Dopo la segnalazione degli animalisti arabi sulla eliminazione di cani e gatti randagi a Dubai, si è mobilitata lʼOipa Onlus International

L'Oipa Onlus International ha lanciato una petizione mondiale con cui chiede alle autorità di Dubai di fermare quanto di atroce sta accadendo nella città che ospiterà l'Expo 2021. Le associazioni animaliste locali, infatti, hanno denunciato la soppressione di cani, gatti e volatili. Tendenza che si è sviluppata in seguito alla diffusione di una circolare della municipalità con cui si vieta ai residenti e turisti di alimentare questi animali.
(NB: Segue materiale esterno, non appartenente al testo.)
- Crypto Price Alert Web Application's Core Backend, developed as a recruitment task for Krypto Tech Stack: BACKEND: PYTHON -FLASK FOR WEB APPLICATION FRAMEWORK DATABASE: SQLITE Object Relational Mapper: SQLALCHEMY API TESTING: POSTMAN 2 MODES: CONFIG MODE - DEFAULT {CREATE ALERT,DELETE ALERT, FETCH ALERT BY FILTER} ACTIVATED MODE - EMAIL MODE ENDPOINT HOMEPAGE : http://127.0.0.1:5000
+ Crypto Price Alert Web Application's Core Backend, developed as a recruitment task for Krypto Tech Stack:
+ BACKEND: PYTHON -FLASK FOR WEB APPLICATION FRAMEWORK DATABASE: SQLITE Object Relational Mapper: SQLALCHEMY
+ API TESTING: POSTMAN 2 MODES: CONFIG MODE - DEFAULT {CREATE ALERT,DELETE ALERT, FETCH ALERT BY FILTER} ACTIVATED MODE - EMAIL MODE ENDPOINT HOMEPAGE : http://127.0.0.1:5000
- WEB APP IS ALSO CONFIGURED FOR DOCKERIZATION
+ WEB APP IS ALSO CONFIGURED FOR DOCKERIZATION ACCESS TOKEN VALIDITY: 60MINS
"La municipalità di Dubai e le autorità locali devono considerare l'opportunità di collaborare con residenti e associazioni animaliste locali per garantire un programma di cattura/sterlizzazione/rilascio necesario a mantenere sotto controllo la popolazione dei randagi, oltre che programmi vaccinali e la presenza di postazioni alimentari nelle diverse aree della città, così da prevenire la diffusione di presunte malattie che sarebbero alla base della circolare che ha dato il via alla mattanza", ha spiegato il presidente di Opia Onlus International, Massimo Pradella.

 

L'impegno dell'Oipa - Presente in 61 nazioni con oltre 200 leghe-membro, l'Oipa (Organizzazione internazionale protezione animali) ha deciso di agire con una petizione mondiale contro la strage di animali randagi, ma non solo. Molti sono anche i gatti e i cani di proprietà spariti.

 

Verso Expo 2021 - In attesa dell'Expo Dubai, che partirà il primo ottobre 2021, le autorità della città degli Emirati Arabi Uniti hanno vietato di fornire cibo agli animali randagi. Questa circolare ha scatenato una vera e propria caccia a gatti, cani e volatili, come corvi o piccioni, che vengono catturati anche se minuti di collare e soppressi o portati nel deserto dove vengono abbandonati e muoiono di fame e di sete.

 

In diverse aree residenziali, i cittadini hanno ricevuto un avvertimento da parte dei proprietari immobiliari: chi verrà trovato a fornire cibo e acqua ai randagi sarà multato con 500 dirham, pari a 117 euro, e segnalato alle autorità per ulteriori provvedimenti.

 

Il divieto di nutrire gli animali per strada è esteso anche alle associazioni animaliste di recupero e salvataggio. Queste associazioni sono state improvvisamente costrette a chiudere dalle autorità locali, oltre che multate e i loro profili social sono stati bloccati.